El Gobierno de Estados Unidos expresó este miércoles a las autoridades indias su pesar por el modo en que se ha manejado el caso de la vicecónsul de la India en Nueva York, Devyani Khobragade, que fue detenida y esposada la semana pasada por la policía.
El secretario de Estado, John Kerry, dijo al consejero de seguridad nacional indio, Shivshankar Menon, estar "apenado" por este incidente y le manifestó su deseo de que este episodio no perjudique la "cercana y vital" relación entre los dos países.
La vicecónsul Devyani Khobragade, de 39 años, fue detenida y esposada el jueves pasado por la policía neoyorquina bajo la acusación de que había mentido presuntamente en la tramitación de un visado para que una empleada suya residiera en los Estados Unidos.
"El Gobierno de E.U. espera que todos sigan las leyes del país.
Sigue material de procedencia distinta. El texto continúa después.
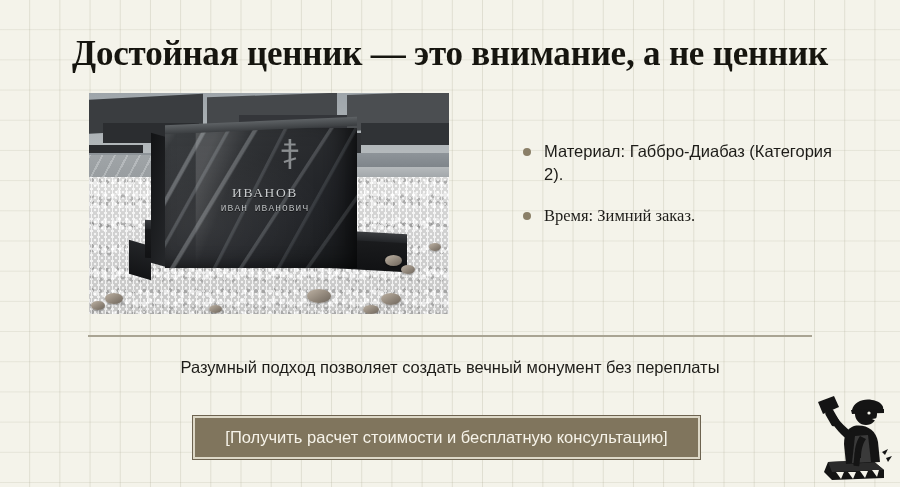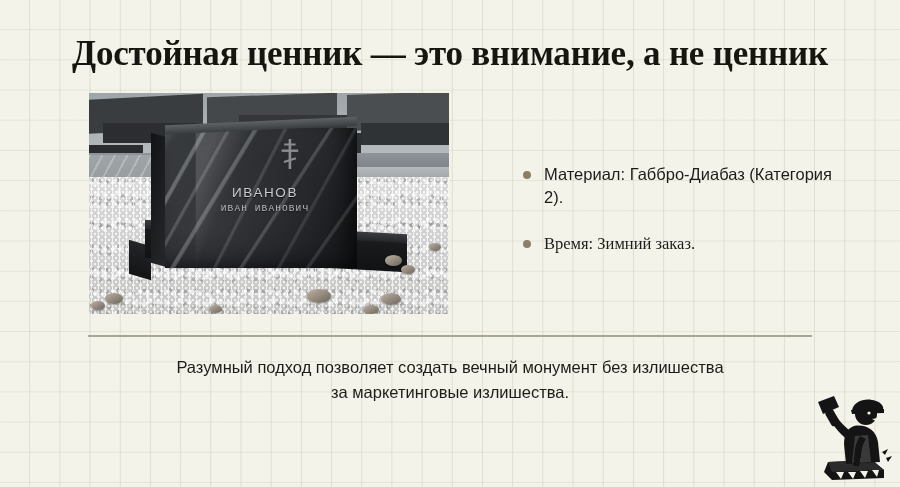--- a/index.html
+++ b/index.html
@@ -225,7 +225,6 @@
     color: #1d1c18;
     font-size: 16.5px;
     line-height: 23px;
-    margin-top: 23px;
   }
   .bullet:last-child { margin-bottom: 0; font-family: Liberation Serif, serif; }
   .bullet .dot {

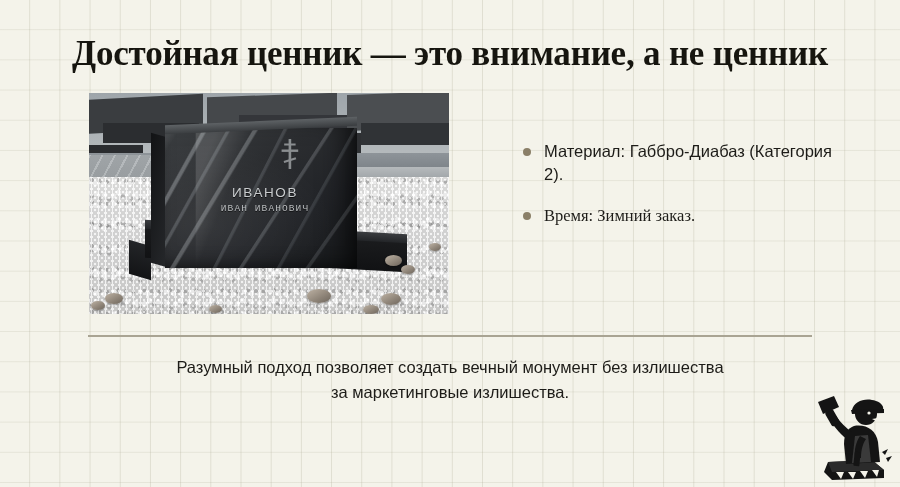--- a/index.html
+++ b/index.html
@@ -186,7 +186,7 @@
     width: 160px;
     text-align: center;
     color: #c9ccce;
-    font-family: Liberation Sans, sans-serif;
+    font-family: Liberation Serif, serif;
     font-size: 13.5px;
     letter-spacing: 1.6px;
     text-shadow: 0 1px 0 rgba(0,0,0,0.65);

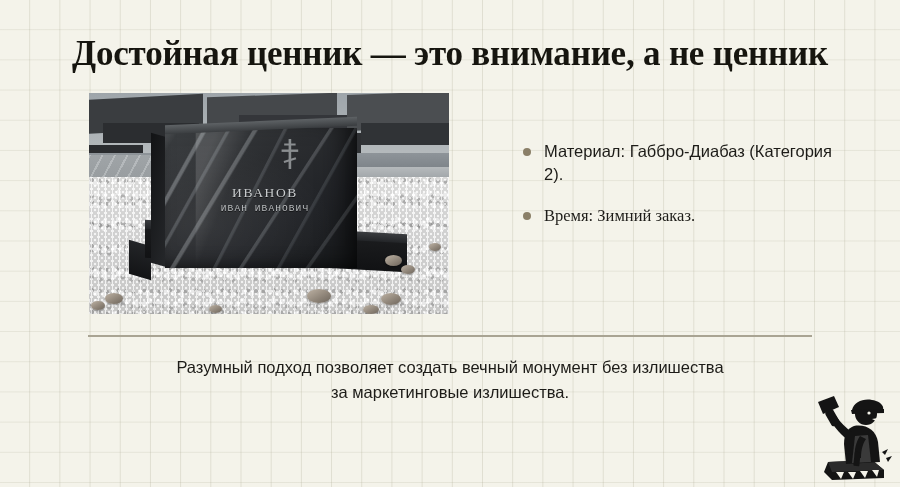--- a/index.html
+++ b/index.html
@@ -356,7 +356,7 @@
   <div id="divider"></div>
 
   <div id="caption">
-    <div>Разумный подход позволяет создать вечный монумент без излишества</div>
+    <div>Разумный подход позволяет создать вечный монумент без переплаты</div>
     <div>за маркетинговые излишества.</div>
   </div>
 

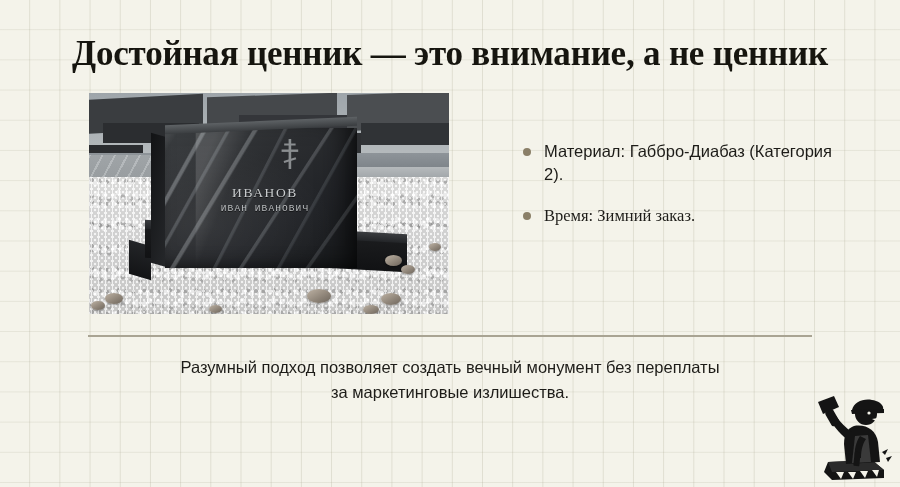--- a/index.html
+++ b/index.html
@@ -357,7 +357,6 @@
 
   <div id="caption">
     <div>Разумный подход позволяет создать вечный монумент без переплаты</div>
-    <div>за маркетинговые излишества.</div>
   </div>
 
 

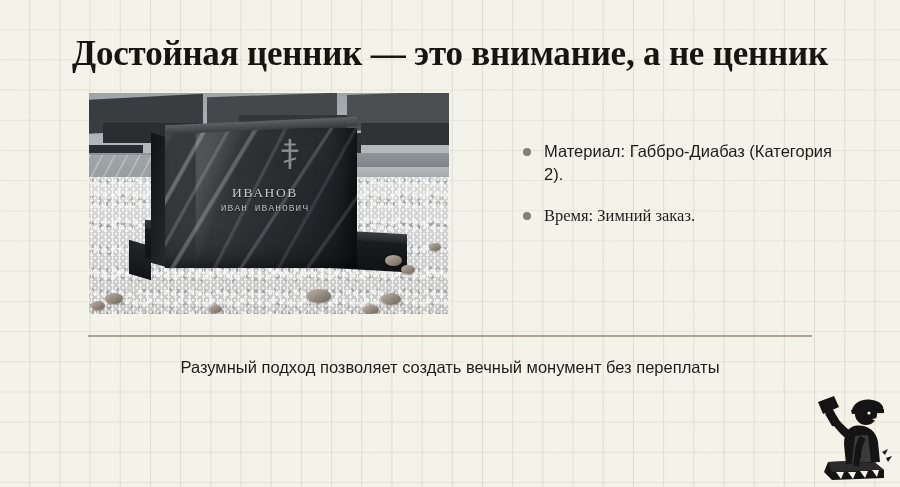--- a/index.html
+++ b/index.html
@@ -359,6 +359,7 @@
     <div>Разумный подход позволяет создать вечный монумент без переплаты</div>
   </div>
 
+  <div id="cta">[Получить расчет стоимости и бесплатную консультацию]</div>
 
   <svg id="logo" viewBox="0 0 84 90">
     <g fill="#141414">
También es particularmente importante para el secretario Kerry que los diplomáticos extranjeros en E.U, sean tratados con el mismo respeto y dignidad que esperamos que reciban nuestros diplomáticos en el extranjero", reza un comunicado del Departamento de Estado.
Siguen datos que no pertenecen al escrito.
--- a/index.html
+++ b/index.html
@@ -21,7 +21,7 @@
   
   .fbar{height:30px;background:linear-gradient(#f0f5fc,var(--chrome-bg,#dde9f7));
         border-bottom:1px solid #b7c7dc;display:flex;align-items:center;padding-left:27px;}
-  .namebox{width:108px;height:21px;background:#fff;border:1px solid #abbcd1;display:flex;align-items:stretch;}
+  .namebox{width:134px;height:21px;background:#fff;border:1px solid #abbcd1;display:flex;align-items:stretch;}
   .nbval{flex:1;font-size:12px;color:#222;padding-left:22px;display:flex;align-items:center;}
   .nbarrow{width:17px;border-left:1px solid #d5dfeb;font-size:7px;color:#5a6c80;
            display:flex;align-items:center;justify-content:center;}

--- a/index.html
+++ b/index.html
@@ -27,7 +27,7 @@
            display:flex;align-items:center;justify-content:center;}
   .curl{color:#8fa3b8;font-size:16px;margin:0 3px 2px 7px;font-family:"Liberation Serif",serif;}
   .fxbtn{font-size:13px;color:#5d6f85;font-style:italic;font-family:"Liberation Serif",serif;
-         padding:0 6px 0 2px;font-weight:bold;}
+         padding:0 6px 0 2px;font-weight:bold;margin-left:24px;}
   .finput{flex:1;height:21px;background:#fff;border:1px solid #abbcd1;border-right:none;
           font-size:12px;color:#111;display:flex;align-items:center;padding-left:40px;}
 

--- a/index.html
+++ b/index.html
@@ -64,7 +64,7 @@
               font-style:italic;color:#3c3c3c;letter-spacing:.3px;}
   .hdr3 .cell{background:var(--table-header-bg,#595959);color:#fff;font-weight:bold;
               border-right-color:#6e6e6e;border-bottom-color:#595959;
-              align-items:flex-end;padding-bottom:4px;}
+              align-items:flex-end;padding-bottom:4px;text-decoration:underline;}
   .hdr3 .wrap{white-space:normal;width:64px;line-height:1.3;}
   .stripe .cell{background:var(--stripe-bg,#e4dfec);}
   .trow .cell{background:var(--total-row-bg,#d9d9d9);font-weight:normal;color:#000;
También dice que "como padre de dos hijas de la misma edad que Devyani Khobragade", Kerry comprende "las sensibilidades que se están produciendo en la India sobre los hechos que siguieron a su detención".
En un mensaje de correo electrónico al Servicio Exterior de la India, divulgado este miércoles en Nueva Delhi, Khobragade denunció que pese a reclamar su inmunidad diplomática, los agentes que procedieron a su detención la sometieron a "indignidades" como esposarla, cachearla, explorar las "cavidades" de su cuerpo y encerrarla en "una celda con criminales comunes y drogadictos".
Estados Unidos anunció este martes que revisará las condiciones de la detención de la diplomática india y trató de rebajar la tensión al calificar este conflicto de "episodio asilado".
A raíz de la detención, la India pidió a los diplomáticos de E.U. que devuelvan sus tarjetas de identificación, una medida que puede suponer la retirada de facto de la inmunidad y que el Gobierno indio acompañó con una no menos significativa: el desmantelamiento de las vallas que protegían la embajada de Washington en Nueva Delhi.
La tensión por este caso no tiene precedentes en las relaciones entre ambos países desde que E.U. comenzara a privilegiar en los años noventa su relación con la India tras décadas de dar prioridad a la de su rival regional, Pakistán.